▶ _Activity_: Within the listing, each line that has the string "position" should be copied.

▶ _Data shown_:
* * * * * * *

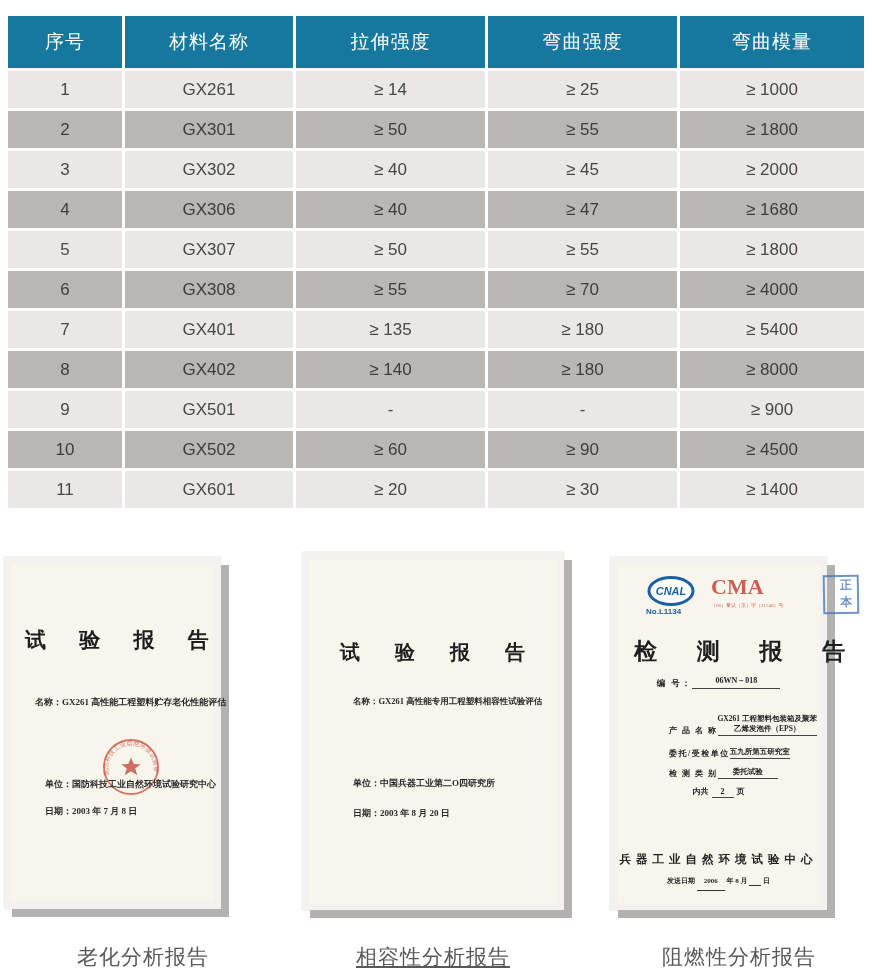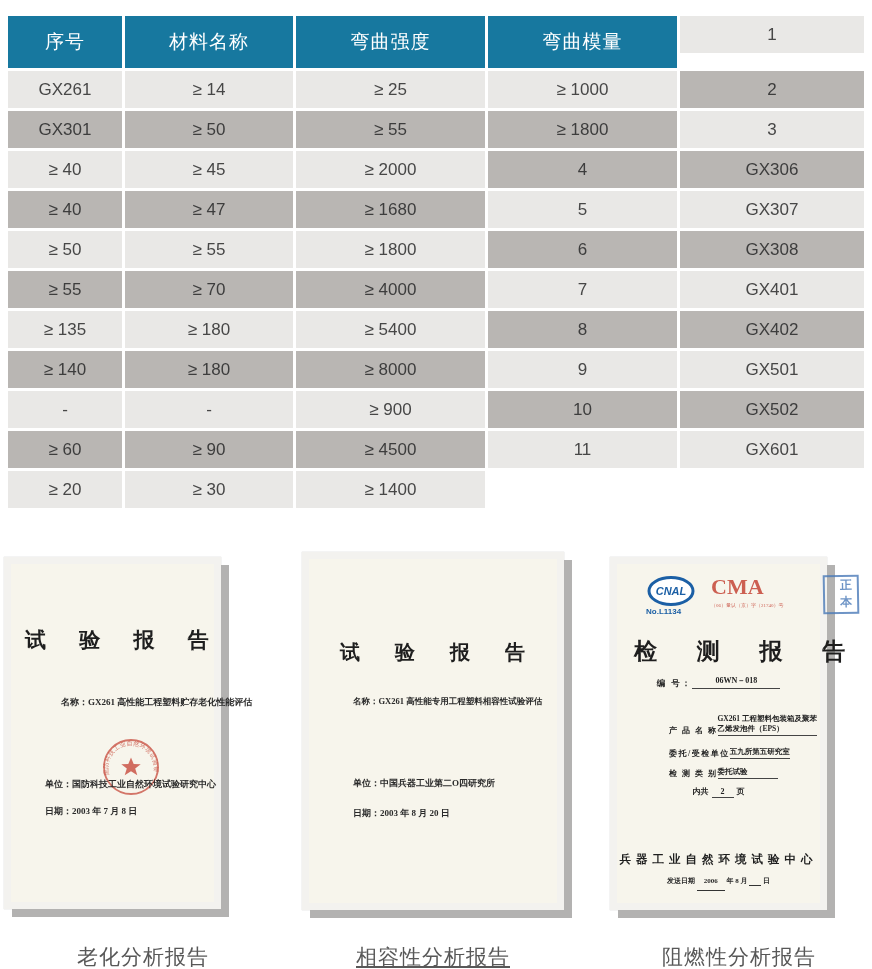--- a/index.html
+++ b/index.html
@@ -88,6 +88,7 @@
     <div class="t-grid">
         <div class="th">序号</div>
         <div class="th">材料名称</div>
+        <div class="th">拉伸强度</div>
         <div class="th">弯曲强度</div>
         <div class="th">弯曲模量</div>
         <div class="td light">1</div>

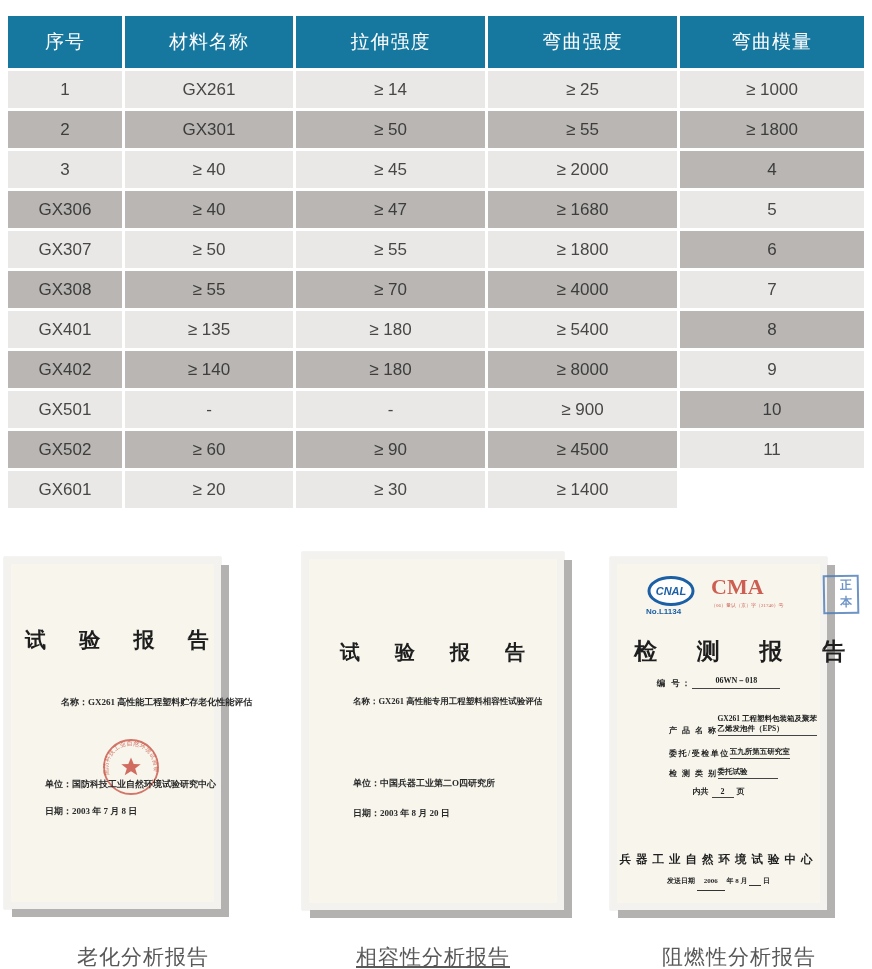--- a/index.html
+++ b/index.html
@@ -102,6 +102,7 @@
         <div class="td dark">≥ 55</div>
         <div class="td dark">≥ 1800</div>
         <div class="td light">3</div>
+        <div class="td light">GX302</div>
         <div class="td light">≥ 40</div>
         <div class="td light">≥ 45</div>
         <div class="td light">≥ 2000</div>

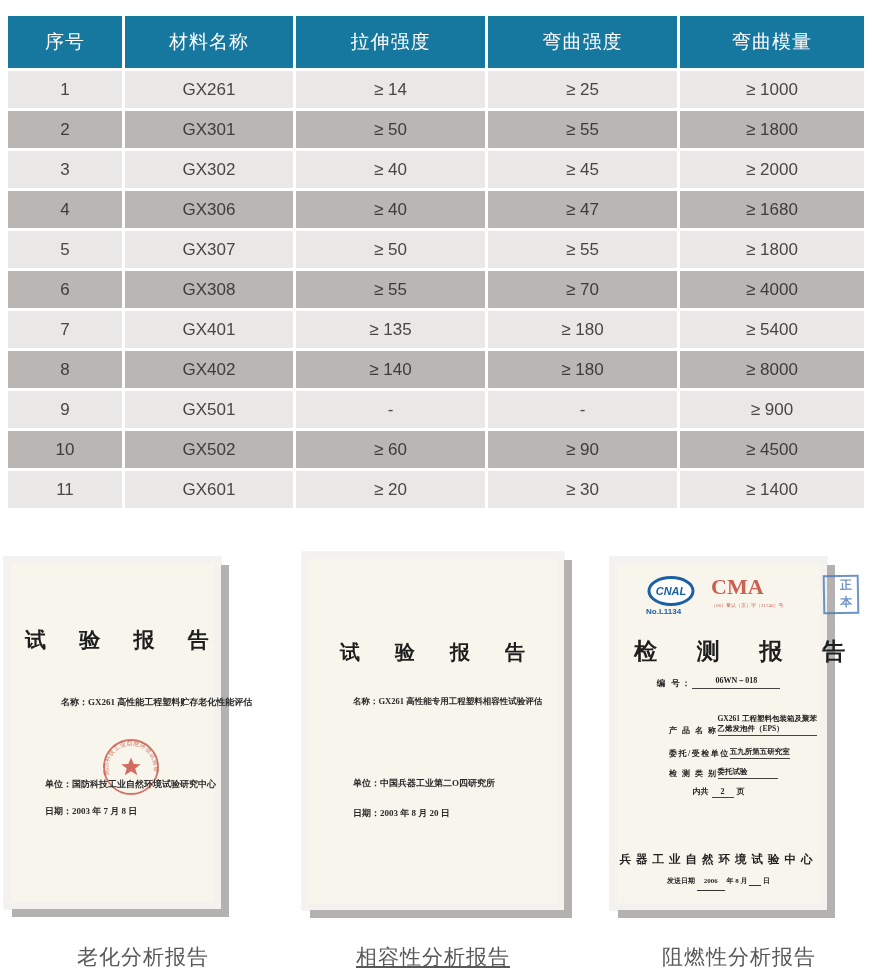--- a/index.html
+++ b/index.html
@@ -29,7 +29,7 @@
   .doc1 .doc-title{top:62px;}
   .doc2 .doc-title{top:80px;font-size:20px;letter-spacing:15px;}
   .doc-line{position:absolute;font-weight:bold;font-size:9px;color:#2a2a2a;white-space:nowrap;}
-  .doc1 .l-name{top:132px;left:50px;}
+  .doc1 .l-name{top:132px;left:24px;}
   .doc1 .l-unit{top:214px;left:34px;}
   .doc1 .l-date{top:241px;left:34px;}
   .doc2 .l-name{top:137px;left:44px;font-size:8.5px;}

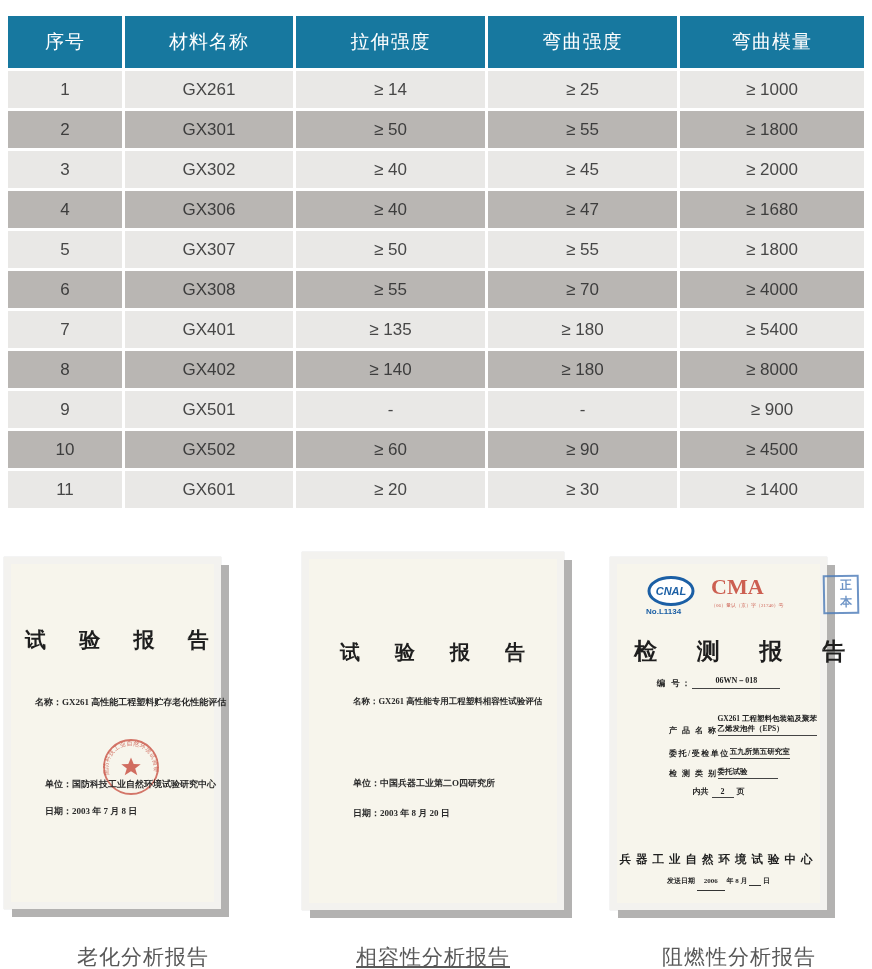--- a/index.html
+++ b/index.html
@@ -56,7 +56,7 @@
             padding:0 4px 2px 4px;transform:translateY(-1px);}
   .f3-row{position:absolute;left:52px;right:42px;display:flex;align-items:flex-end;font-weight:bold;}
   .f3-label{font-size:8px;letter-spacing:1.5px;white-space:nowrap;}
-  .f3-value{flex:1;border-bottom:1px solid #444;font-size:7.5px;
+  .f3-value{flex:1;border-bottom:1px solid #444;text-align:center;font-size:7.5px;
             padding-bottom:1px;white-space:nowrap;}
   .row-product{top:150px;}
   .row-client{top:183px;}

* * * * * * *

▶ _Output for this task_:
   .doc-line{position:absolute;font-weight:bold;font-size:9px;color:#2a2a2a;white-space:nowrap;}
   .f3-row{position:absolute;left:52px;right:42px;display:flex;align-items:flex-end;font-weight:bold;}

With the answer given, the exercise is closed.